* [WORK TO COMPLETE]: Which lines of the listing hold the string "rgba"? Copy those lines.

BEGIN

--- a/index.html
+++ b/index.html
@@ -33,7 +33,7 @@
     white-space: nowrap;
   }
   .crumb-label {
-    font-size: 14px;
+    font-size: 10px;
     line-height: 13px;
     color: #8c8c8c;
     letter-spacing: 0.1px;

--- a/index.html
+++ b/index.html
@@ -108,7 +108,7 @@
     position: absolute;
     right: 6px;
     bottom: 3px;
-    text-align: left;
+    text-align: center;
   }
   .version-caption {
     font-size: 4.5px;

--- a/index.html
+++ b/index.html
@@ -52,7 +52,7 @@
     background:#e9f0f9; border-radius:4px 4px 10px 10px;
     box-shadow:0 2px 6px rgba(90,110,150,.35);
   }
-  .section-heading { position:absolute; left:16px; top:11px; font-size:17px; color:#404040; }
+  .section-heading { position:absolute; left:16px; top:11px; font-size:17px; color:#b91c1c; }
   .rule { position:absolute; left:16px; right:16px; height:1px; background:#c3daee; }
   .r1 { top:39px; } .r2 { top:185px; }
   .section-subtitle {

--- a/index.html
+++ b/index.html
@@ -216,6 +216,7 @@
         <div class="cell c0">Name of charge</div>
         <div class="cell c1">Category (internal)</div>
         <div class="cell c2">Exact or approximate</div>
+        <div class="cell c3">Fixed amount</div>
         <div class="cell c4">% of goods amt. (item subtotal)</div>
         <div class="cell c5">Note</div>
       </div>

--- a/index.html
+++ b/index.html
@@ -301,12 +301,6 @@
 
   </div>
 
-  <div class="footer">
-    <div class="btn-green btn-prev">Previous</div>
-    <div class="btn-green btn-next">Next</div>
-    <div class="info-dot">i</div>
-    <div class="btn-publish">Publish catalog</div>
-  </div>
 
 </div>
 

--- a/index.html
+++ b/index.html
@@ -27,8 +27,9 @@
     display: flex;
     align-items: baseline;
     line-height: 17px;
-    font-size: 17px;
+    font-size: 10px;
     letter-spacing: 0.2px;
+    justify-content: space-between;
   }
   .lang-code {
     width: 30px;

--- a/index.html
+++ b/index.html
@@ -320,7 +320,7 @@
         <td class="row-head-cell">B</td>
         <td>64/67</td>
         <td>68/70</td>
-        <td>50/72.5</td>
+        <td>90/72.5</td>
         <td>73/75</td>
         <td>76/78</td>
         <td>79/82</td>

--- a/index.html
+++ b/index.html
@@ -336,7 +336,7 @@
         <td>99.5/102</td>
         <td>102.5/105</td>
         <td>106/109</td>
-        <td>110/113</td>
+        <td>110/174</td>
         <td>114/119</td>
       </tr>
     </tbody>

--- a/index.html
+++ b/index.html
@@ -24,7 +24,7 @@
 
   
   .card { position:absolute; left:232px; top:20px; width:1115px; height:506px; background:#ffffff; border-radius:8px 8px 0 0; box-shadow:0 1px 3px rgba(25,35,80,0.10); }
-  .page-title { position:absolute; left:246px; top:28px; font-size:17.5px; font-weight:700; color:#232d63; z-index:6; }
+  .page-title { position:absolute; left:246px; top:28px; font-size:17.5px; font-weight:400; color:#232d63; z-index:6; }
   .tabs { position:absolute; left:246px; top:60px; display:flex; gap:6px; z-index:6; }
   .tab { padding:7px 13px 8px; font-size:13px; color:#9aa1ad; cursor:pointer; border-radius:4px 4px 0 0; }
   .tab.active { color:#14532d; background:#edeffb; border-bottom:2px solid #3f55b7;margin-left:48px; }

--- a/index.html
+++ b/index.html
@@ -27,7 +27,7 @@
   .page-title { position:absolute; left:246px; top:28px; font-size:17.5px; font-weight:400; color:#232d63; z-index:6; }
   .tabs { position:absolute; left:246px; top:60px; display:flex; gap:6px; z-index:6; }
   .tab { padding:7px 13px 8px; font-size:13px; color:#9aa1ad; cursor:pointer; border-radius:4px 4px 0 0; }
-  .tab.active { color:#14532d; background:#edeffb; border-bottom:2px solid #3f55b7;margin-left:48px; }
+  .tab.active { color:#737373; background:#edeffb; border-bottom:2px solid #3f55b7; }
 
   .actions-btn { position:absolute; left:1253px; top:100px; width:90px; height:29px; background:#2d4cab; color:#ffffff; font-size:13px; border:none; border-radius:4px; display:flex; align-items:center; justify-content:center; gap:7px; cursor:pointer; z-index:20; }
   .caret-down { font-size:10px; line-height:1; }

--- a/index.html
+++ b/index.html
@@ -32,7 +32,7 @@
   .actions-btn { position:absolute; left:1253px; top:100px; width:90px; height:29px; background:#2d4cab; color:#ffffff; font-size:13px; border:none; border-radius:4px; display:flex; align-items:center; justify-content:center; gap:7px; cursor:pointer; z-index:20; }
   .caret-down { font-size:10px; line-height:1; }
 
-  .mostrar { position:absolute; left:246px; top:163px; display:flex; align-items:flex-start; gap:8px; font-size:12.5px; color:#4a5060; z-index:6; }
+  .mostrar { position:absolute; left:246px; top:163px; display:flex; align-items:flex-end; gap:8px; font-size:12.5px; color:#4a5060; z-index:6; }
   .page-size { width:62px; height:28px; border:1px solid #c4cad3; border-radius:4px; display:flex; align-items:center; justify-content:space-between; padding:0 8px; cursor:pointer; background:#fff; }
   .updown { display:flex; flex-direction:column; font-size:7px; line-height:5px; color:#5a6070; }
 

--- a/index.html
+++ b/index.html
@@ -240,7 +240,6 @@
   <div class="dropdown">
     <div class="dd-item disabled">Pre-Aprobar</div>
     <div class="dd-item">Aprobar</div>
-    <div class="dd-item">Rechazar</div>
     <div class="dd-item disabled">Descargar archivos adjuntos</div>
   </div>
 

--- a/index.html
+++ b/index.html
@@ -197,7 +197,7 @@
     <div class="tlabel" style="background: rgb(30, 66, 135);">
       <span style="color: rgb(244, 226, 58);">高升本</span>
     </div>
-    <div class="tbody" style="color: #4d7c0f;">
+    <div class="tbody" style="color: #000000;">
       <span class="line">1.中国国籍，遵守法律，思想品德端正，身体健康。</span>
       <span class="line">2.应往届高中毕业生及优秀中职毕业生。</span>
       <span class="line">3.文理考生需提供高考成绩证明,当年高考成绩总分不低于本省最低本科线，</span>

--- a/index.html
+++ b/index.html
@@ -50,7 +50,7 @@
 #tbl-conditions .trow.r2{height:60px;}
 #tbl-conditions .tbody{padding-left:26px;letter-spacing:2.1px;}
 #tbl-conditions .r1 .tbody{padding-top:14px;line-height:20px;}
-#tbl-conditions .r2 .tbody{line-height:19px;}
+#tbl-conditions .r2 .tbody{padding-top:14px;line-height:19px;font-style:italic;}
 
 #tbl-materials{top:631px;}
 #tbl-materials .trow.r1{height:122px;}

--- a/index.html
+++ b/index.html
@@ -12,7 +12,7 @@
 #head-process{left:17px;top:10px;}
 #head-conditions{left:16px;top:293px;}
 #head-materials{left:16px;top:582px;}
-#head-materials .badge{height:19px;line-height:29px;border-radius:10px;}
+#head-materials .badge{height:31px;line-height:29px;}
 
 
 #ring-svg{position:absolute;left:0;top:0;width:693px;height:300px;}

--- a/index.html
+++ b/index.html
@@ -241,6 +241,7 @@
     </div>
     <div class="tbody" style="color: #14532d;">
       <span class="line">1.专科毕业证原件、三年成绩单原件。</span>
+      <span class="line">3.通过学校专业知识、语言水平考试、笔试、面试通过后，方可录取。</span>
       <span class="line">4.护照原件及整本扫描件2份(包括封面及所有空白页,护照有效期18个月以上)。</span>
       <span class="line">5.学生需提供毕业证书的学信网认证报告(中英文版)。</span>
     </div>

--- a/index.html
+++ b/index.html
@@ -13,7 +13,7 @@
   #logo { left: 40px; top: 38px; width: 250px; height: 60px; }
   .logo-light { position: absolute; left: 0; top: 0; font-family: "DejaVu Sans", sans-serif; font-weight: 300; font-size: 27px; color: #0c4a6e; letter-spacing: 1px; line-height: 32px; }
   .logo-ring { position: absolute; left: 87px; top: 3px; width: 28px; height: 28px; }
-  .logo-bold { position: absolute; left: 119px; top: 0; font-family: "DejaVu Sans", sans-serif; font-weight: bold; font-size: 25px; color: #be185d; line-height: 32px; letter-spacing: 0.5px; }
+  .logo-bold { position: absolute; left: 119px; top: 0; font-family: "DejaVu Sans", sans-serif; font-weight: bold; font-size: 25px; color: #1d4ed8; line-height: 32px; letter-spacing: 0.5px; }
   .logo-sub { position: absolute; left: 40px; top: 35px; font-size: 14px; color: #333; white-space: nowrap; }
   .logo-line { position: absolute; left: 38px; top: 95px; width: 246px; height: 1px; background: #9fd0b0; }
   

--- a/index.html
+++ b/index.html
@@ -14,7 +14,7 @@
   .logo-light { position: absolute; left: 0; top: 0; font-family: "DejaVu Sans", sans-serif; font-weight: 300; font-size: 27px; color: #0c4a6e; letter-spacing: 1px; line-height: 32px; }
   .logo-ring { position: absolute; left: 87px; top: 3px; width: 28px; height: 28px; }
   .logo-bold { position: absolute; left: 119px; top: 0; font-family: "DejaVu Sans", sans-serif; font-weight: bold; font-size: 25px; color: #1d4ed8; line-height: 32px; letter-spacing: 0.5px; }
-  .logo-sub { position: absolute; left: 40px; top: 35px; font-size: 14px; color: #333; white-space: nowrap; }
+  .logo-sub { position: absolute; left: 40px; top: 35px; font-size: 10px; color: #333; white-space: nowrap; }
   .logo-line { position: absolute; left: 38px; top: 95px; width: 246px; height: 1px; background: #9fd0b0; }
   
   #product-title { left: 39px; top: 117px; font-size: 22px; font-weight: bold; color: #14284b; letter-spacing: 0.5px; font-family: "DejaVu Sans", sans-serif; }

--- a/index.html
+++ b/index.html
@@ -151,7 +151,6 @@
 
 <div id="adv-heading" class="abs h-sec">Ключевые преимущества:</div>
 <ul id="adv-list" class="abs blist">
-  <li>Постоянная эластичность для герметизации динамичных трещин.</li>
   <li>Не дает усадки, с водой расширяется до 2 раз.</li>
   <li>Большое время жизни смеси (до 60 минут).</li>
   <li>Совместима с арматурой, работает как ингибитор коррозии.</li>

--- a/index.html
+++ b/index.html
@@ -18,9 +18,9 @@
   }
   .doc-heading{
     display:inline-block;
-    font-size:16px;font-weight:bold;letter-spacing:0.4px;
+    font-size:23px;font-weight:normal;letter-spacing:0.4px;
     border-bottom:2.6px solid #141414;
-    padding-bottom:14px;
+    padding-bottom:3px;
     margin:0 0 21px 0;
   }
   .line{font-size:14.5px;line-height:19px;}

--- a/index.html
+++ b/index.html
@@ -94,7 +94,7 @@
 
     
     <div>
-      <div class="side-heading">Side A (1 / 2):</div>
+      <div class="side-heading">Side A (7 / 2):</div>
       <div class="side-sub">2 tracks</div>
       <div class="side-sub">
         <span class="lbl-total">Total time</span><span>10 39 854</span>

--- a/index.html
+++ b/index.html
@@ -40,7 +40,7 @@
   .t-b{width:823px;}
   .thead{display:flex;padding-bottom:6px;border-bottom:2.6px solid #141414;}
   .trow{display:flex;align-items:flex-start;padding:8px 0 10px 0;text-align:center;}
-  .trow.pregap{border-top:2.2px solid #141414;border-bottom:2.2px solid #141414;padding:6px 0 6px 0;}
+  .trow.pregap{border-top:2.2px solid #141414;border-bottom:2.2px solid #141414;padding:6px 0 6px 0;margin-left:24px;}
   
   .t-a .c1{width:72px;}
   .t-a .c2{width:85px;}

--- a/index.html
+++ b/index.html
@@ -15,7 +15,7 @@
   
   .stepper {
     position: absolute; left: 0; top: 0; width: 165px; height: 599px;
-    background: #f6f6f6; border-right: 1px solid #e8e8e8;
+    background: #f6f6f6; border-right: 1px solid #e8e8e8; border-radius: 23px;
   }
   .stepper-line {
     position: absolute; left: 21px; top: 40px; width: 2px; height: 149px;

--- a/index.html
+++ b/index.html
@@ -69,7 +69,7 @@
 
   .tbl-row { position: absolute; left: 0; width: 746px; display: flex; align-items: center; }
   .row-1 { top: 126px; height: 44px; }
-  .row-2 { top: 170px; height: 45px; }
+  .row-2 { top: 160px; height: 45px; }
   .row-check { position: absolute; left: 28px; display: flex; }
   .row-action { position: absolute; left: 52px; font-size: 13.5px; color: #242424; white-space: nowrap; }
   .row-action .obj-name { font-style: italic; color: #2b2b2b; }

END

* [TASK RESPONSE]:
     box-shadow:0 2px 6px rgba(90,110,150,.35);
   .card { position:absolute; left:232px; top:20px; width:1115px; height:506px; background:#ffffff; border-radius:8px 8px 0 0; box-shadow:0 1px 3px rgba(25,35,80,0.10); }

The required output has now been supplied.